‘It’s [Bitcoin] something that’s going to be with us.’ This is the statement of a committee aide to emphasize that Bitcoin is not ‘a technology that’s going away’ as well as ‘flash in the pan’. Hence, reinforces the move of a Senate Committee for pressing federal regulators as well as law enforcement officials to elucidate on how they plan to view the future of virtual currencies, mainly Bitcoin.
The role of these digital currencies in the future has been gaining the increasing attention as well as concerns of government officials. Hence, as an action, last Monday, August 12, 2013, the Senate Homeland and Security as well as Government Affairs Committee sent letters to several agencies to request for disclosure of their policies on virtual currency, how these agencies developed them, how they are coordinating and certainly, their plans for the future of these virtual coins.
The Homeland Security Department, Justice Department, Federal Reserve, Treasury Department, Commodity Futures Trading Commission, Securities and Exchange commission, Commodity Futures Trading Commission, as well as the Office of the Management and Budget are the specific agencies that Committee Chairman Tom Carper (D-Del) and ranking member Tom Coburn (R-Okla) have written letters to; therefore, ask information on variety of digital currency, giving Bitcoin as an example.
Furthermore, many regulators are expected to state their views publicly on whether these digital currencies need better oversight. In addition with the letters sent would compel them to this topic their most comprehensive assessments.
The committee is putting this four-year-old, $1.2 billion Bitcoin market place under a magnifying lens for a closer examination. With this, emerging government concerns will be thoroughly viewed such as tax evasion, money laundering as well as investment products. Transparency is their foremost concern to avoid the concerns mentioned. Since bitcoins are anonymous, the identity of the bitcoin users are not always disclosed though their transactions are made public and retained.
The interests of the Senate committee trails a bustle of activities related to Bitcoins this year at the state, federal level, and in the courts. Registration and compliance requirements from Treasury Department are the most immediate regulatory obstacle for Bitcoin Businesses.

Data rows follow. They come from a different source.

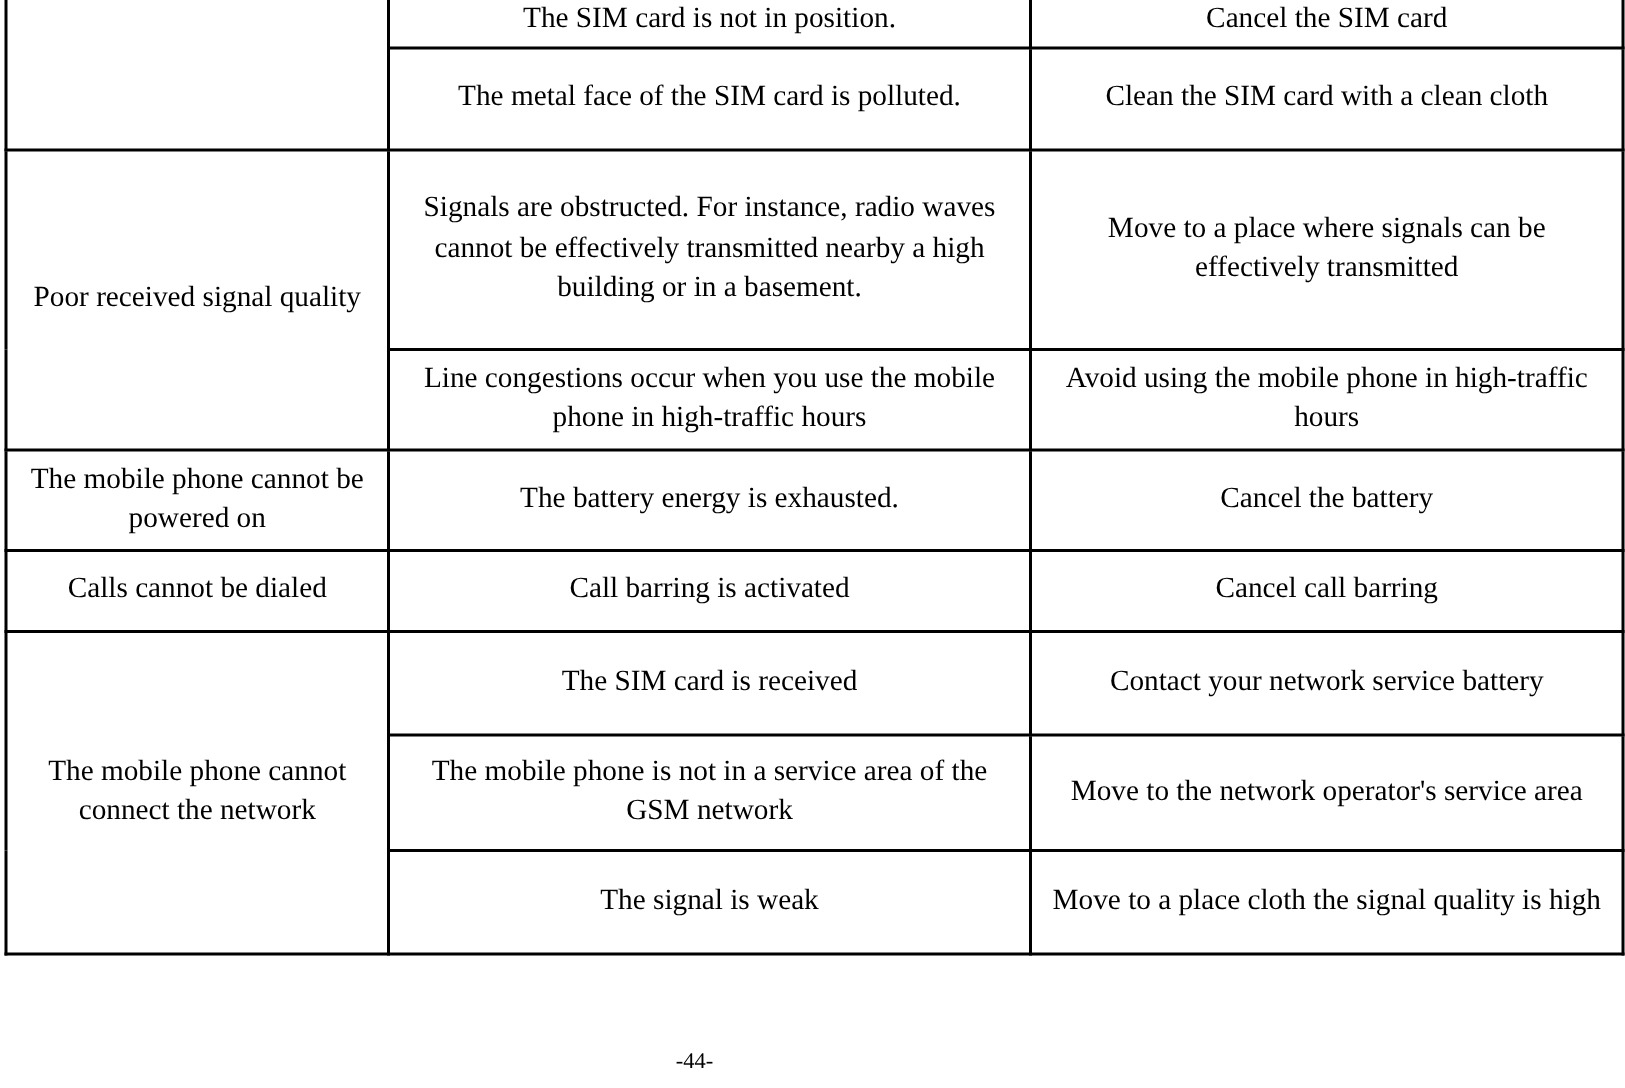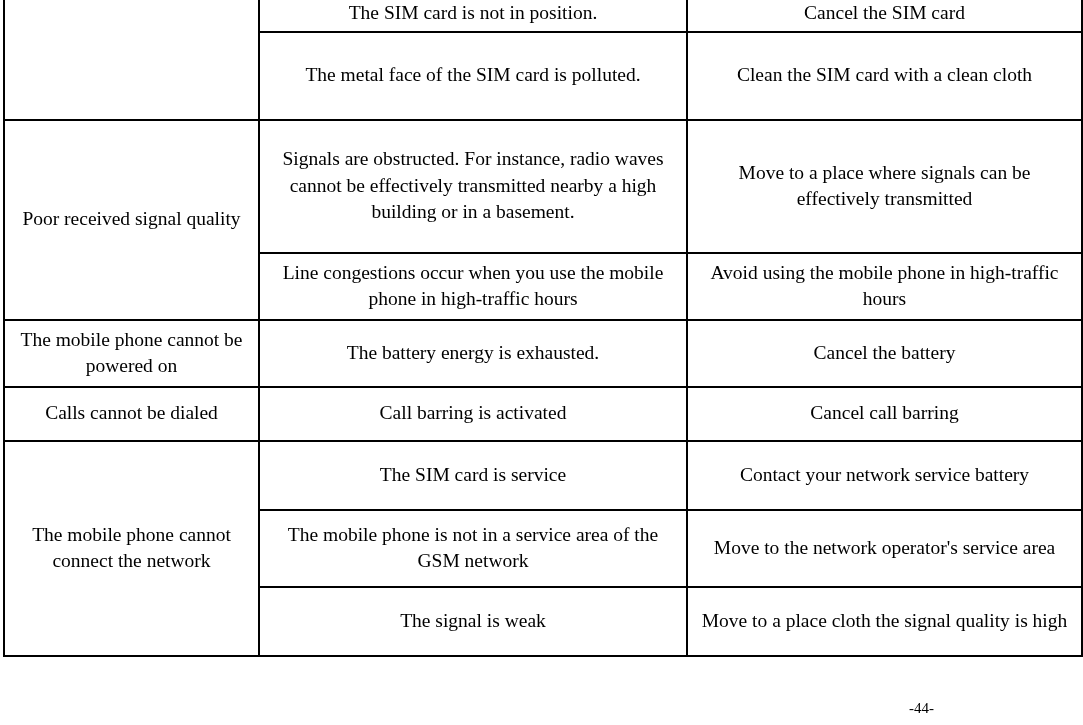--- a/index.html
+++ b/index.html
@@ -60,7 +60,7 @@
     padding-bottom: 4px;
   }
 
-  .h-68  { height: 88px; }
+  .h-68  { height: 68px; }
   .h-133 { height: 133px; }
   .h-67  { height: 67px; }
   .h-47  { height: 54px; }

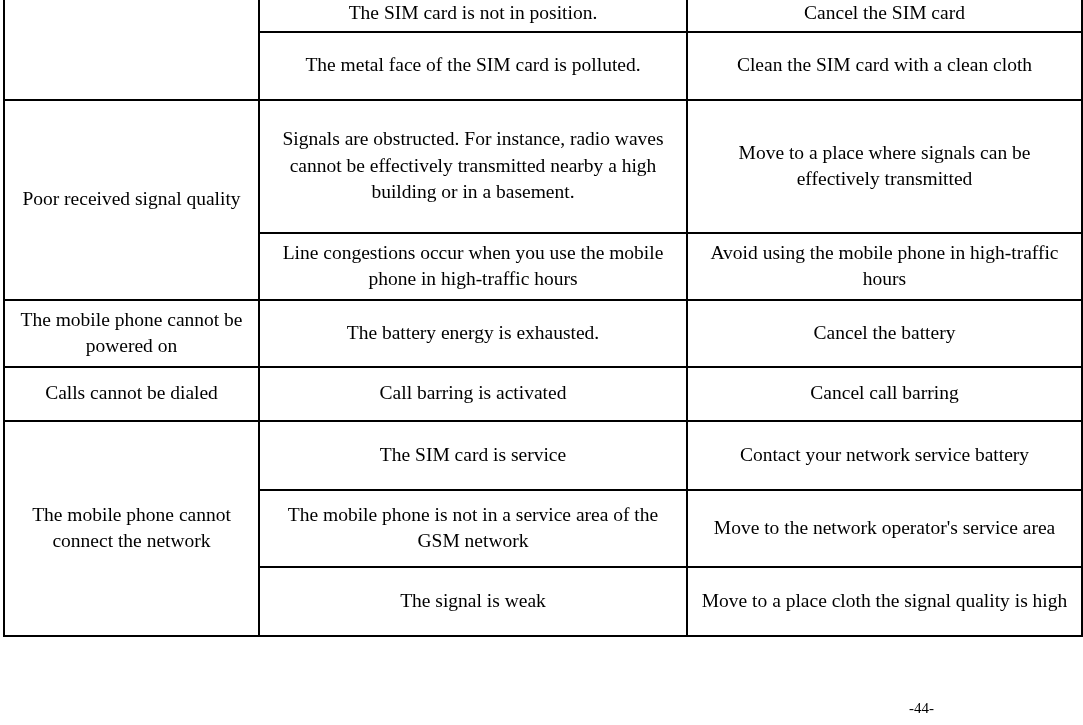--- a/index.html
+++ b/index.html
@@ -128,7 +128,7 @@
 
         <tr>
           <td rowspan="3" class="sym">The mobile phone cannot connect the network</td>
-          <td class="h-69">The SIM card is service</td>
+          <td class="h-69">The SIM card is received</td>
           <td class="h-69">Contact your network service battery</td>
         </tr>
 

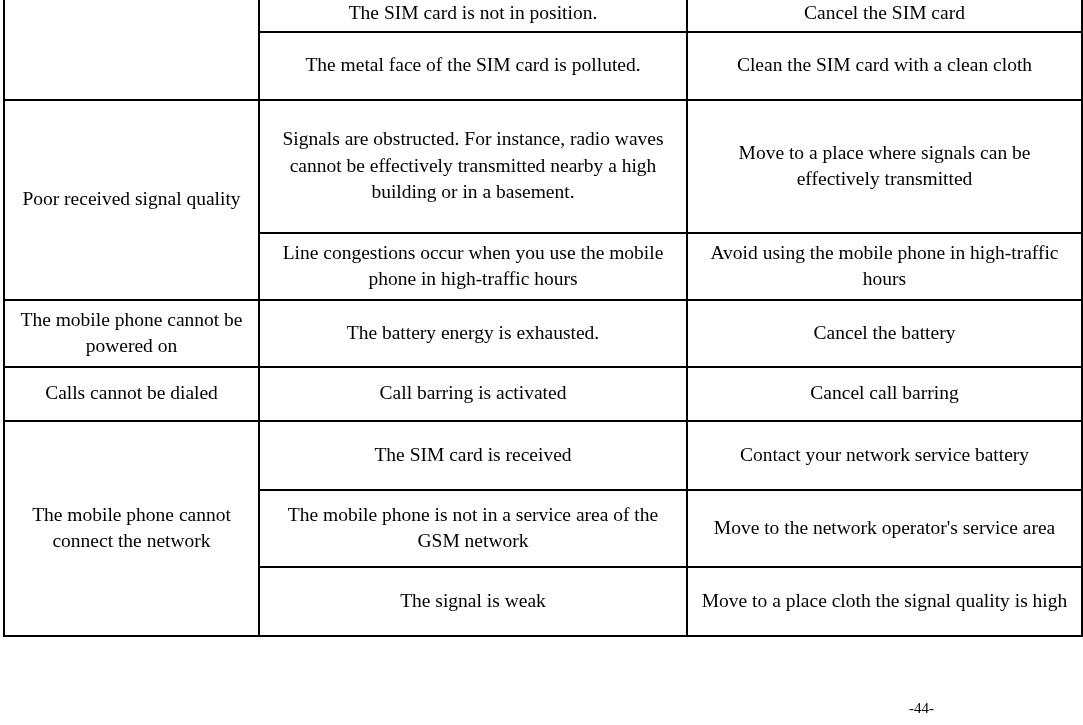--- a/index.html
+++ b/index.html
@@ -69,10 +69,10 @@
 
   .footer {
     position: absolute;
-    left: 8px;
+    left: 0;
     top: 700px;
     width: 926px;
-    text-align: right;
+    text-align: center;
     font-size: 15px;
     font-family: "Liberation Serif", "DejaVu Serif", serif;
     color: #000000;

Last week, subpoenas were sent to 22 Bitcoin businesses by Benjamin Lawsky, the New York Financial Services Superintendent. In a follow-up memo, he stated that they are considering whether to issue a new set of ‘regulatory guidelines’ for these digital currencies that applying the existing rules for money transmissions.
With this, Patrick Murck, Bitcoin Foundation general counsel stated that, “I’m thrilled, in a way that Carper’s committee is stepping up […]. The actions that New York State took today just demonstrated the need for oversight of regulators in this space.”
Furthermore, he also emphasized that, “Regulatory uncertainty right now is the bottleneck for innovation in this space.” Hence, hopefully, this uncertainty will soon lead to certain regulations in the U.S. for the future of these virtual currencies.